APARTMENT HUNTING IS A SPECIAL CIRCLE OF HELL
sunday · may 10 · 6:47pm
well, we didn't get the house mentioned in the previous post. our landlord cannot be reached by phone - when you dial the number, you get an AI answering machine that sends you to an answering service, where they can send a message to the landlord through their "portal".
I'm pissed that they took "portal" and turned it into some evil corporate jargon. portals are for wizards!!!!! and science fiction quantum leaping!!!!! not this waking nightmare of making a new account with ALL my personal information in order to submit an application that won't even get reviewed because twelve other people looked at this apartment today. sure, let me accept your TOS where I trade you all of my personal data in order to apply to possibly be considered eligible to live in a house.

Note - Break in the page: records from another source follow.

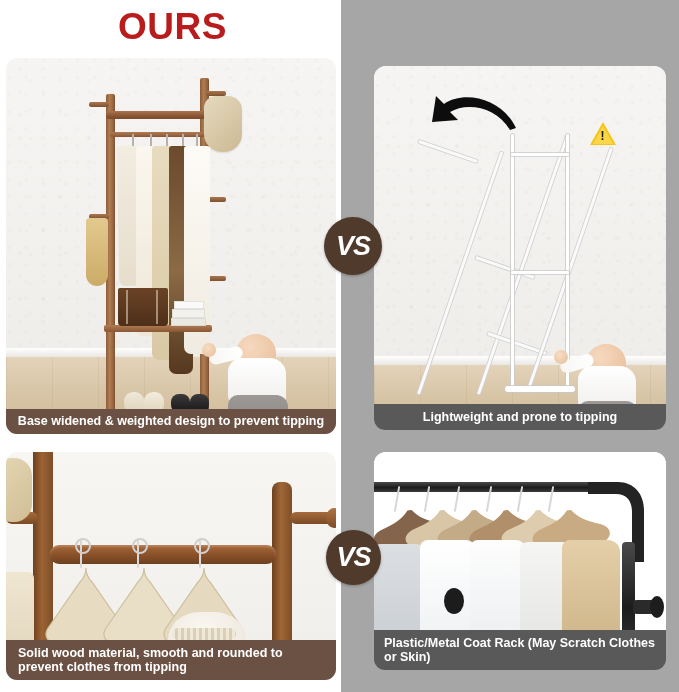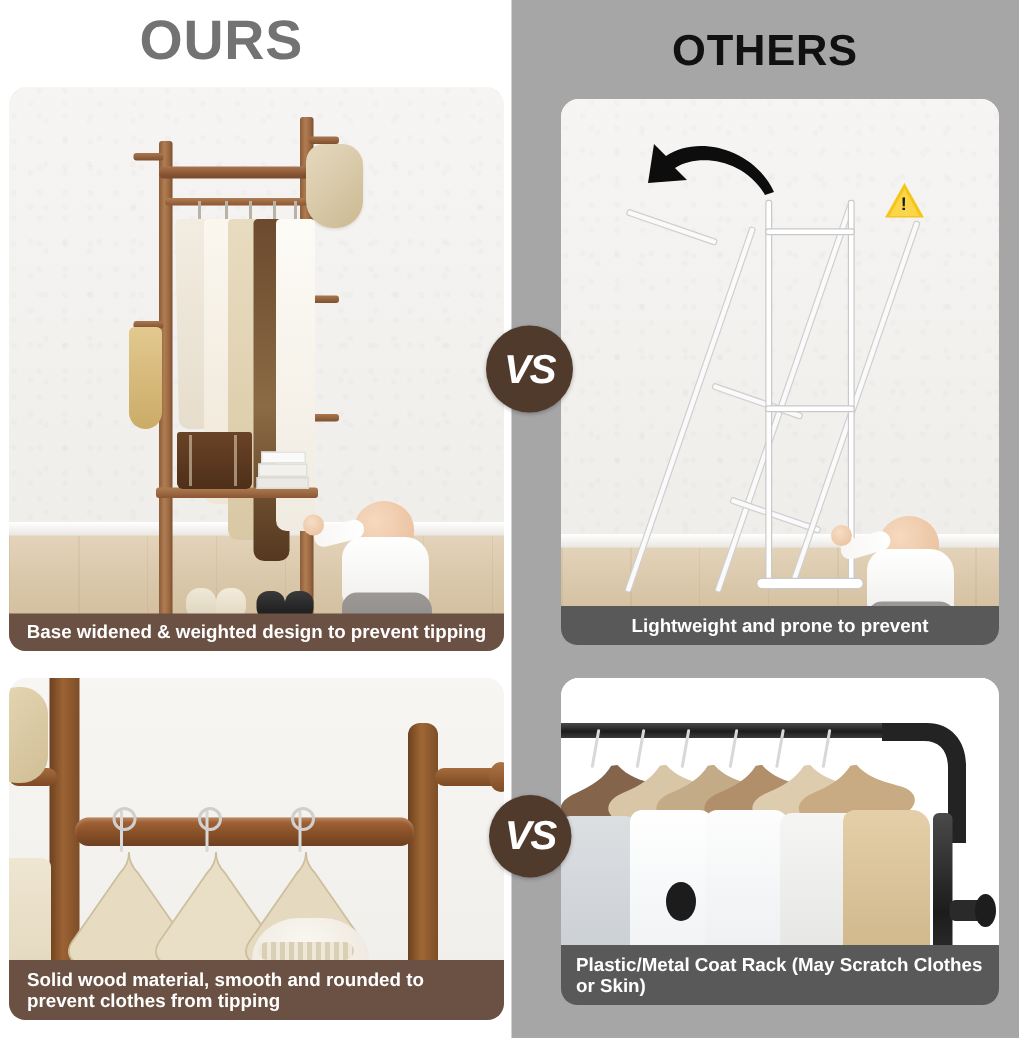"OURS" #title-ours { color: #737373 -> #b91c1c; padding-left: none -> 25px }
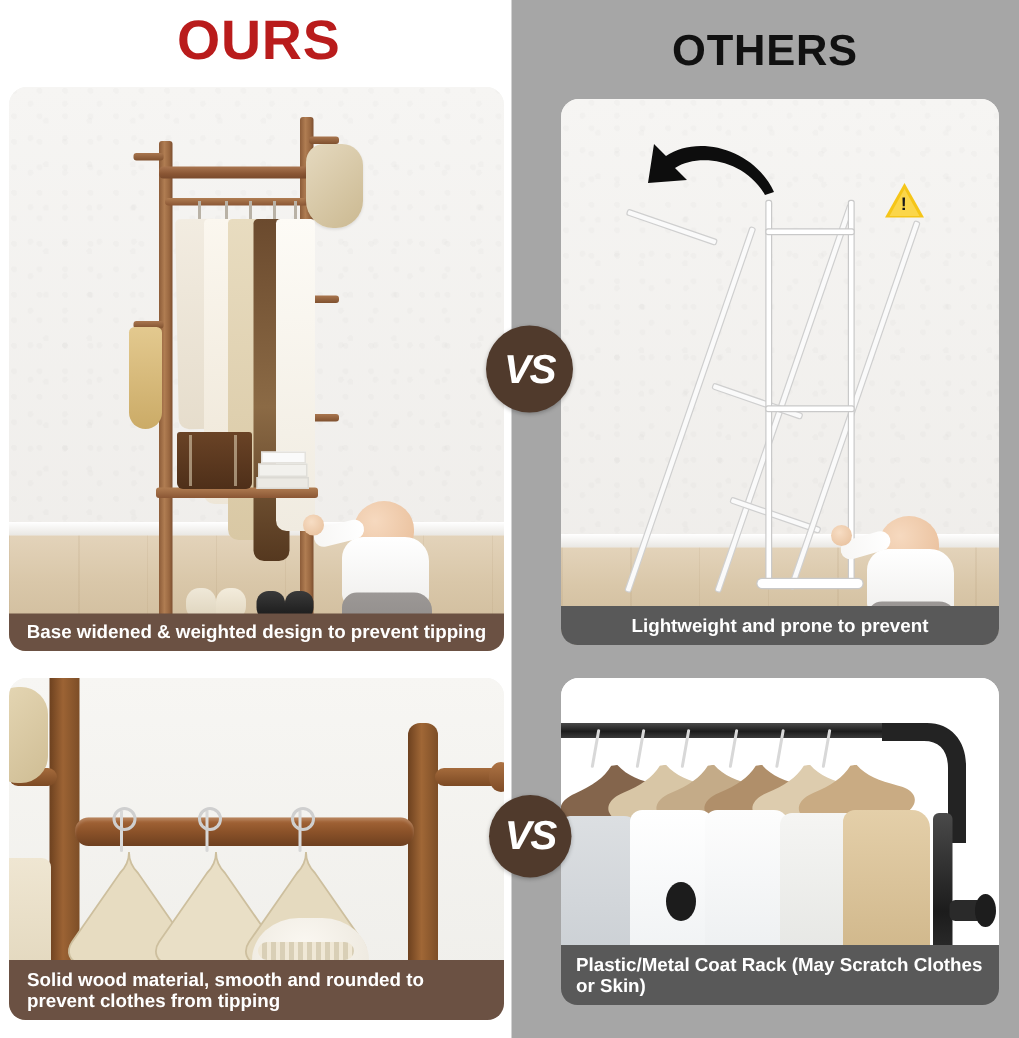"OTHERS" div.title { html: <div>OTHERS</div> -> none }
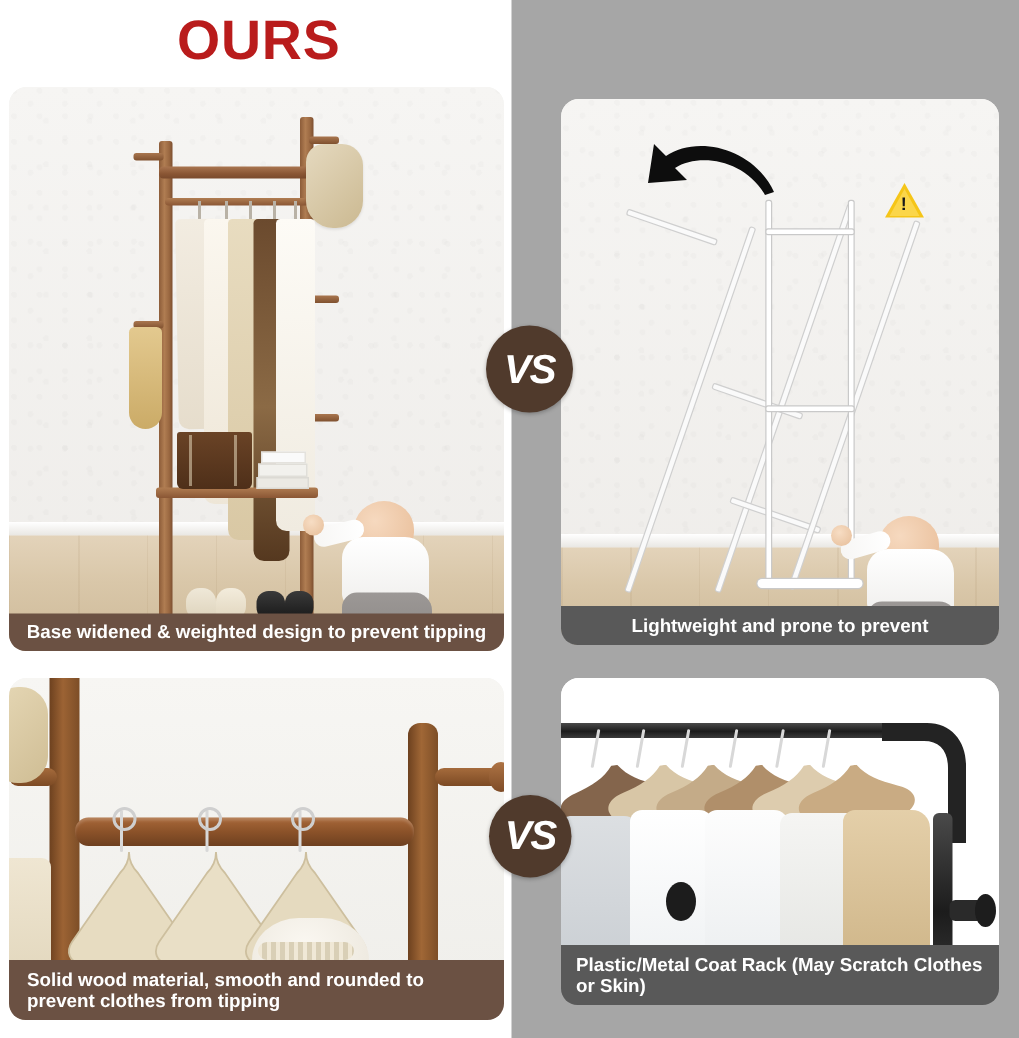"Lightweight and prone to prevent" div.caption { text: prevent -> tipping }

all of this is exacerbated by the fact that we're in the lower class, and the only apartments we can afford are in such high demand because everyone's broke, and most of the apartments available in our bracket are not maintained well.
here's a sampling of the places we toured last week:
-a two-story townhouse with wobbly stairs, the deathly smell of deep mold, and a basement that was, as one fellow house-tourer described it, "juicy"
-a house with a literal hole in the floor, right in the middle of the hallway between the entry/living room and the kitchen. when I brought it up to the guy giving us the tour, he said "yeah, the owner knows about it, but it's the type of thing where if he was gonna fix the floor then he was gonna raise the rent."
-a house with roaches visibly in/around the fridge, living and dead, and mouse droppings on multiple surfaces throughout the house (and this one was our *favorite*!!! we applied for it and are hoping we get it!!)
everyone we interact with is very nice, but we never get to interact with the owner. it's always "let me send them a message about that and get back to you", because god forbid the owner of the property have to deal with the street rabble looking for a place to live under 1,300/month. it's always some clean-cut grindset property management bro who is heavily incentivized to sell unlivable places to people who are desperate for adequate housing.
that sense of desperation is so powerful it's unreal. I'm working hard to release my attachment, and y'all already know the mantra is "what is meant for me will not miss me", but damn, I feel attached!! I want to live in a place with a little dignity!! we all deserve that!! I know I can bring dignity to any situation, but there's a minimum standard of safety that we're unwilling to sacrifice. and that we shouldn't be asked to sacrifice.
this is one of those big, complicated problems ("wicked problems" is the common slang for it) - the lack of affordable housing is a complex beast, formed of a multitude of issues that are both separate and deeply intertwined. we didn't get here through one policy decision or one powerful ad campaign - it was a near-infinite number of small decisions that did/didn't get made many years ago, that we are now the inheritors of.
when I think of the volume of that grief - my own frustration and resentment, magnified times the TENS OF THOUSANDS of other people in my same situation in my city (40,000 people on the public housing waiting list, how many more that haven't gone through the gauntlet of applying for public assistance), multiplied times all the cities in the country and all the towns being absorbed by urban sprawl and all the death, death, death and all the grief, grief, grief I feel
OVERWHELMED!!!!!!
so I get small again. back in my body. trace the breath through my nose---throat---chest---ribs---chest---throat--nose. feel the pressure of the seat pushing up against the backs of my legs, and my legs pushing against the seat. feet pushing against the floor, floor pushing against my feet. at home in my home. embodied in my body.
I can't even tell you how many times a day I do this. most times I forget to get small until several hours have been wasted in a fog of panic and stress. but I have to get small to remember: we inherited this, and we're responsible for what our grandchildrens' grandchildren inherit. this is why my tree work is so important to me - I want them to have the big trees we get to enjoy. I want them to relax in the shade, I want their houses to be comfortable temperatures and have stable foundations.
when I get very very still and deeply in my body, I can hear them singing to us. the same way I sing to my ancestors. thank you, thank you, thank you for the gift of conscious awareness. this world is beautiful and interconnected. I will work to keep it that way, and to make it more beautiful and interconnected for those who follow.